Moss Metropolis

My Walk this Week 250 – Virtually a Forest

My walk this week is through what is virtually a forest. I mean “virtually” in a few ways:

  1. Only photos and sound are used, so it is not the real thing.
  2. It was once more than it is now, a large section of it (most of the conifers) have been harvested as originally intended.
  3. This is my main reason for using the word virtually – I was doing the walk as a production walk for a StillWalks® VR 360 video.

Recently we have been trying this out and after several trials, this will be the fourth SWVR 360 video. It is not being made public yet as a resource to add to the normal StillWalks® video collection but we have been getting feedback which suggests that while some will find this fully immersive experience very effective, others will prefer the more meditative flat screen 2D StillWalks® videos, finding the VR version to intense even though it is a genuine StillWalks® production with no voiceovers or music. The SWVRs do, however, use video rather than still photography.

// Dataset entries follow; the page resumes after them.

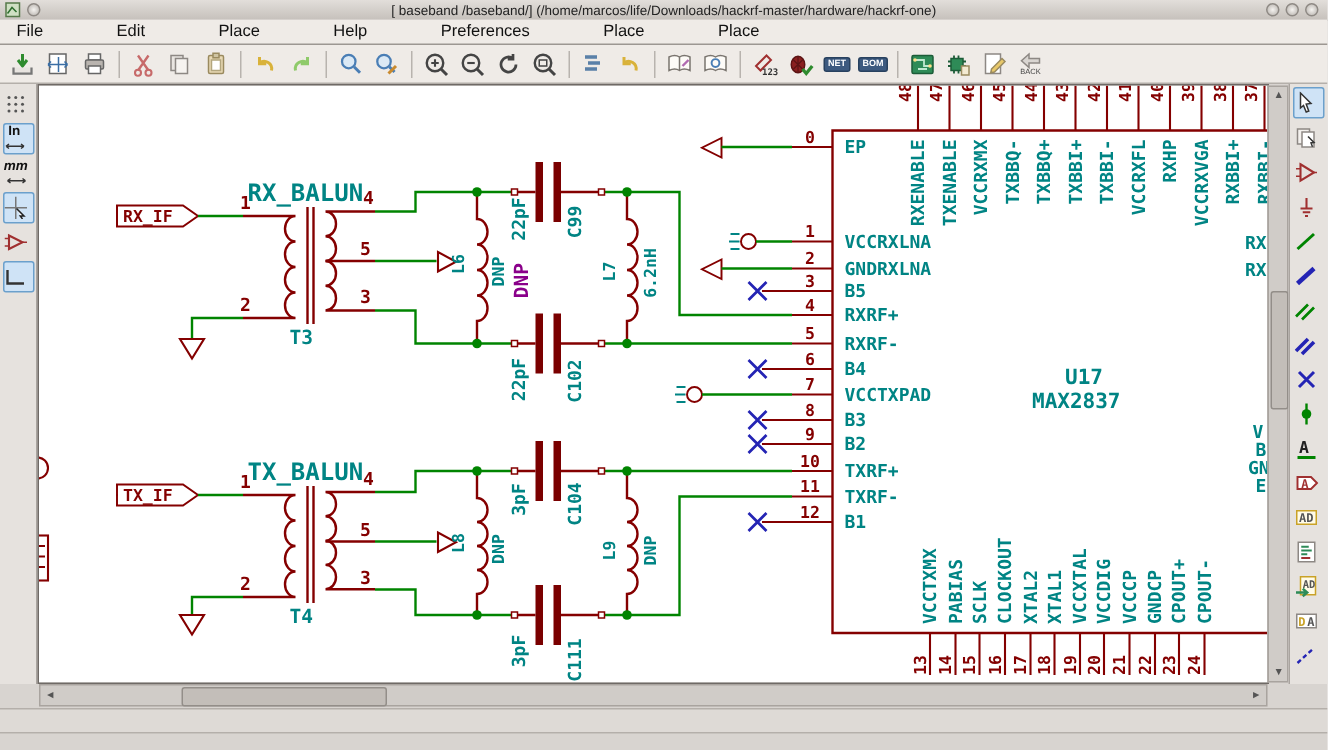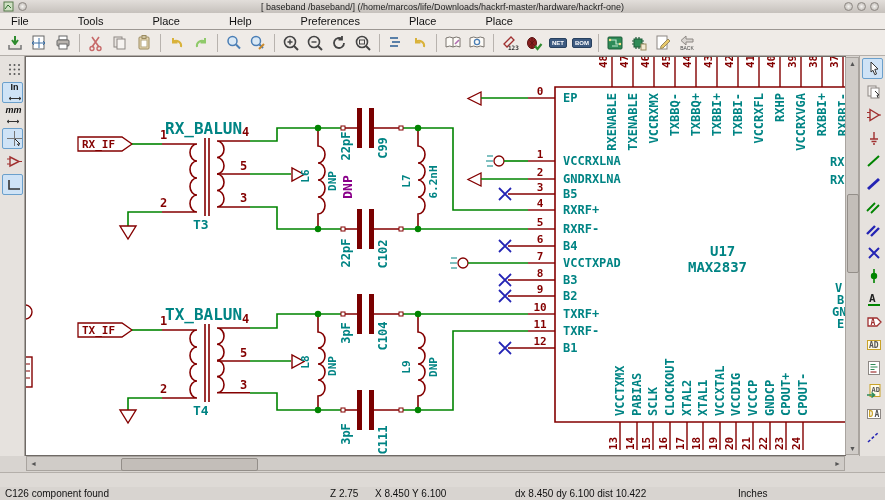--- a/index.html
+++ b/index.html
@@ -16,21 +16,21 @@
   .menubar{position:absolute;left:0;top:13px;width:885px;height:17px;background:#efebe7;border-bottom:1px solid #9c9792;display:flex;align-items:center;padding-left:4px;box-sizing:border-box;gap:35px;}
   .menu-item{font-size:11px;color:#111;padding:1px 7px;}
   
   .toolbar{position:absolute;left:0;top:30px;width:885px;height:26px;background:#efebe7;border-bottom:1px solid #b4afaa;display:flex;align-items:center;padding-left:3px;box-sizing:border-box;}
   .tb-btn{width:22px;height:22px;margin:0 1px;display:flex;align-items:center;justify-content:center;border:1px solid transparent;border-radius:2px;box-sizing:border-box;}
   .sep{width:1px;height:18px;background:#b8b3ae;margin:0 4px;}
   .badge{font-size:6px;font-weight:bold;color:#fff;background:#3d5a80;border:1px solid #28415f;border-radius:2px;padding:1px 2px;line-height:1;}
   .backlbl{font-size:5px;color:#444;line-height:1;}
   
   .ltoolbar{position:absolute;left:0;top:56px;width:25px;height:400px;background:#e6e2de;border-right:1px solid #a9a49f;display:flex;flex-direction:column;align-items:center;padding-top:2px;box-sizing:border-box;}
-  .ltb-btn,.rtb-btn{width:21px;height:21px;margin:1px 0;display:flex;align-items:center;justify-content:flex-end;border:1px solid transparent;border-radius:2px;box-sizing:border-box;font-size:10px;}
+  .ltb-btn,.rtb-btn{width:21px;height:21px;margin:1px 0;display:flex;align-items:center;justify-content:flex-start;border:1px solid transparent;border-radius:2px;box-sizing:border-box;font-size:10px;}
   .active-tool{background:#cfe3f6;border:1px solid #6ba0cc;}
   .unit-lbl{font-size:9px;font-weight:bold;color:#111;line-height:1;}
   
   .rtoolbar{position:absolute;right:0;top:56px;width:26px;height:400px;background:#e6e2de;border-left:1px solid #a9a49f;display:flex;flex-direction:column;align-items:center;padding-top:1px;box-sizing:border-box;}
   
   .canvas{position:absolute;left:26px;top:57px;width:819px;height:398px;background:#ffffff;outline:1px solid #6f6a66;}
   
   .vscroll{position:absolute;left:845px;top:57px;width:14px;height:398px;background:#d0ccc8;border:1px solid #a9a49f;box-sizing:border-box;}
   .vthumb{position:absolute;left:1px;top:136px;width:10px;height:77px;background:#c3beb9;border:1px solid #938e89;border-radius:2px;}
   .hscroll{position:absolute;left:26px;top:456px;width:819px;height:15px;background:#d0ccc8;border:1px solid #a9a49f;box-sizing:border-box;}
@@ -56,21 +56,21 @@
     <span class="title">[ baseband /baseband/] (/home/marcos/life/Downloads/hackrf-master/hardware/hackrf-one)</span>
     <span class="wb-right" style="right:6px;">
       <span class="winbtn"></span>
       <span class="winbtn"></span>
       <span class="winbtn"></span>
     </span>
   </div>
 
   <div class="menubar">
     <span class="menu-item">File</span>
-    <span class="menu-item">Tools</span>
+    <span class="menu-item">Edit</span>
     <span class="menu-item">Place</span>
     <span class="menu-item">Help</span>
     <span class="menu-item">Preferences</span>
     <span class="menu-item">Place</span>
     <span class="menu-item">Place</span>
   </div>
 
   <div class="toolbar">
     <div class="tb-btn">
         <svg width="18" height="18" viewBox="0 0 18 18">
@@ -683,21 +683,14 @@
   </div>
 
   <div class="hscroll">
     <span class="scroll-arrow" style="left:3px;top:3px;">◄</span>
     <div class="hthumb"></div>
     <span class="scroll-arrow" style="right:3px;top:3px;">►</span>
   </div>
 
   <div class="msgpanel"></div>
 
-  <div class="statusbar">
-    <span style="left:5px;">C126 component found</span>
-    <span style="left:330px;">Z 2.75</span>
-    <span style="left:375px;">X 8.450 Y 6.100</span>
-    <span style="left:515px;">dx 8.450 dy 6.100 dist 10.422</span>
-    <span style="left:738px;">Inches</span>
-  </div>
 
 </div>
 
 </body></html>

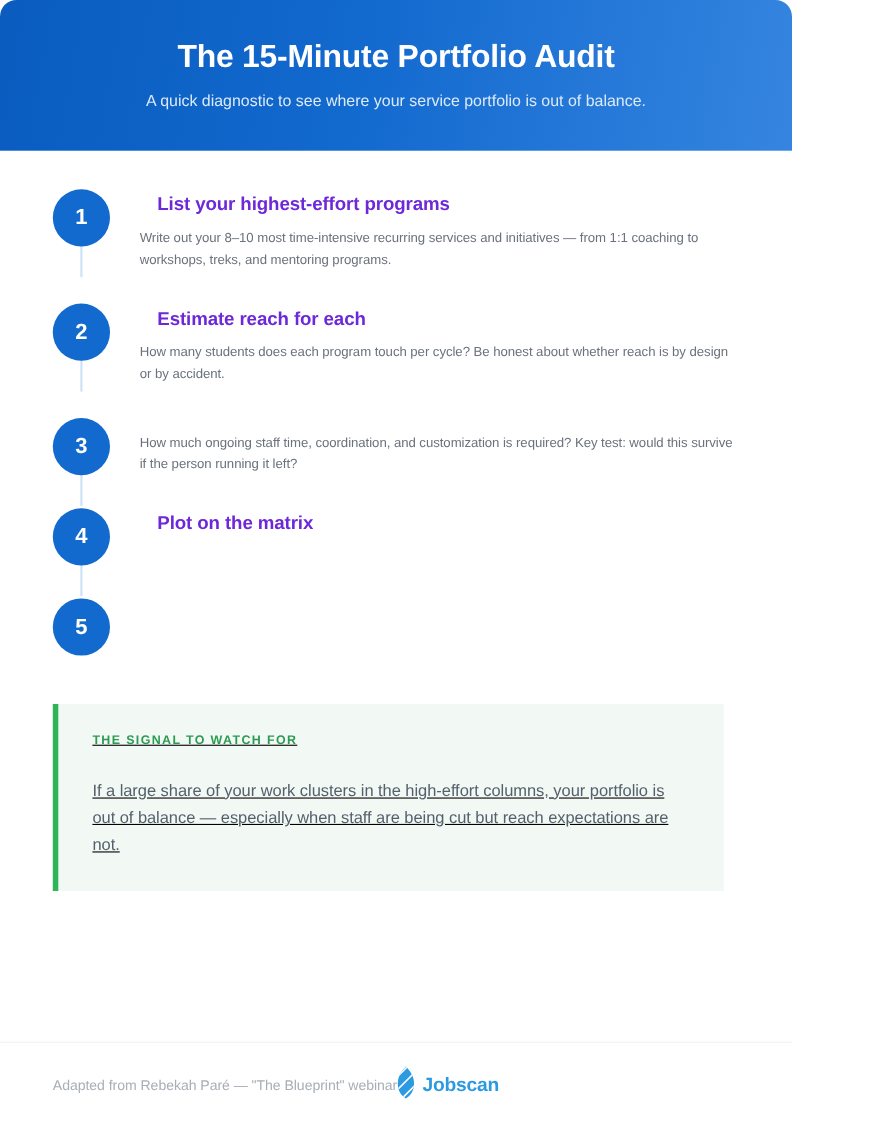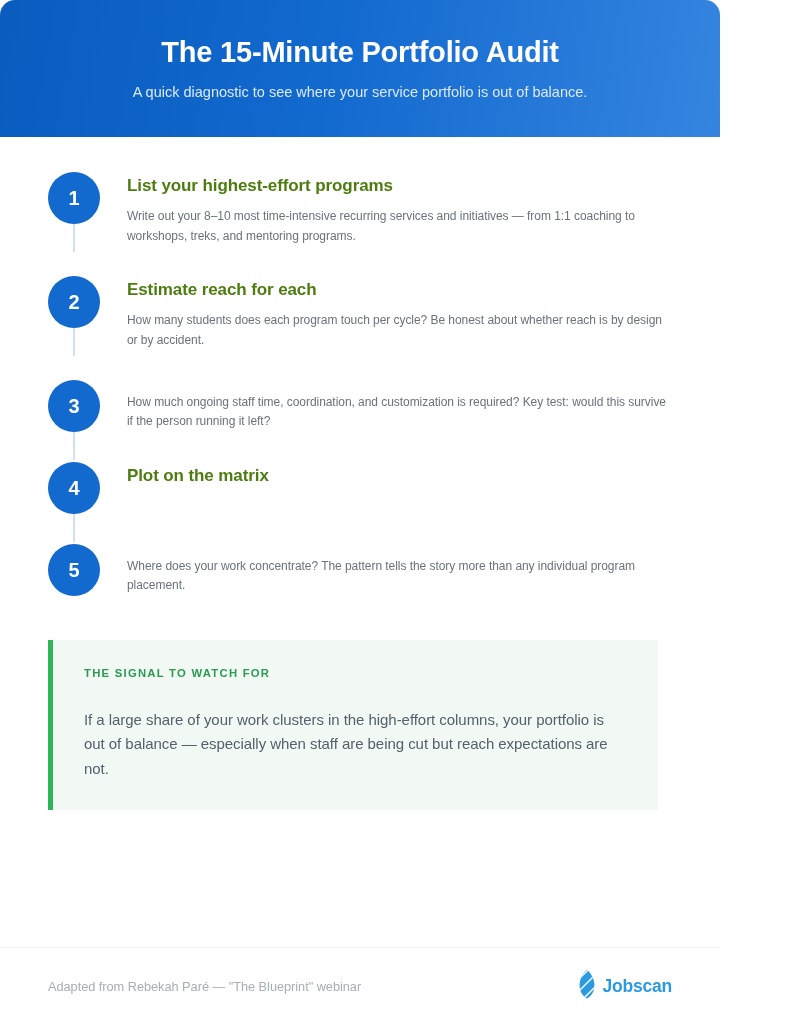--- a/index.html
+++ b/index.html
@@ -98,37 +98,38 @@
     background: #cfe2f5;
     z-index: 1;
   }
 
   .step-body {
     flex: 1 1 auto;
     padding-left: 27px;
     padding-top: 3px;
   }
   .step-title {
-    color: #4d7c0f;
+    color: #6d28d9;
     font-size: 17px;
     font-weight: bold;
     line-height: 1.3;
     letter-spacing: -0.1px;
+    margin-left: 16px;
   }
   .step-text {
     margin-top: 10px;
     color: #6a727d;
     font-size: 12px;
     line-height: 1.62;
     letter-spacing: -0.05px;
     max-width: 632px;
   }
 
   
-  .callout-wrap { padding: 44px 62px 0 48px; }
+  .callout-wrap { padding: 44px 62px 0 48px; text-decoration: underline; }
   .callout {
     position: relative;
     background: #f2f9f4;
     border-left: 5px solid #2fb457;
     padding: 27px 30px 29px 31px;
   }
   .callout-label {
     color: #2b9b52;
     font-size: 11.3px;
     font-weight: bold;
@@ -150,21 +151,21 @@
     height: 1px;
     background: #eef0f3;
     width: 100%;
   }
   .footer {
     flex: 0 0 76px;
     height: 76px;
     padding: 0 48px;
     display: flex;
     align-items: center;
-    justify-content: space-between;
+    justify-content: flex-start;
   }
   .footer-note {
     color: #a8aeb6;
     font-size: 12.8px;
     letter-spacing: -0.05px;
   }
   .brand {
     display: flex;
     align-items: center;
     gap: 7px;
@@ -225,21 +226,20 @@
       <div class="step-body">
         <div class="step-title">Plot on the matrix</div>
       </div>
     </div>
 
     <div class="step">
       <div class="step-marker">
         <div class="step-circle">5</div>
       </div>
       <div class="step-body">
-        <div class="step-text">Where does your work concentrate? The pattern tells the story more than any individual program placement.</div>
       </div>
     </div>
 
   </div>
 
   <div class="callout-wrap">
     <div class="callout">
       <div class="callout-label">THE SIGNAL TO WATCH FOR</div>
       <div class="callout-text">If a large share of your work clusters in the high-effort columns, your portfolio is out of balance — especially when staff are being cut but reach expectations are not.</div>
     </div>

If anyone is interested in looking at one of the SWVR videos, this will require a VR headset (there is not a lot of point in it if you are just going to scroll around a 360 video on YouTube). You will at least need a Google Cardboard viewer (quite cheap). You should express your interest in the comments and I will be able to provide a private link to one of the videos (with license restrictions attached) and ask that you feed back any thoughts about your experience.

In the meantime I have included a short soundscape and still photographs from my walk which I hope you will enjoy. Click the play button below and then click the first image to move through a carousel of the gallery.

Quarry reflections

My Walk this Week 244 – Old Quarry

My walk this week took me to an old quarry which looks quite different now to what it did when I first saw it about 36 years ago. What was once mostly water has filled out with a thick array of different trees and shrubs.

The way up there was muddy and the river was flowing fast with all the recent rain. The quarry water, however, was still and quiet and I enjoyed the peaceful reflections of the plants that now almost completely hide the rock face of the quarry walls.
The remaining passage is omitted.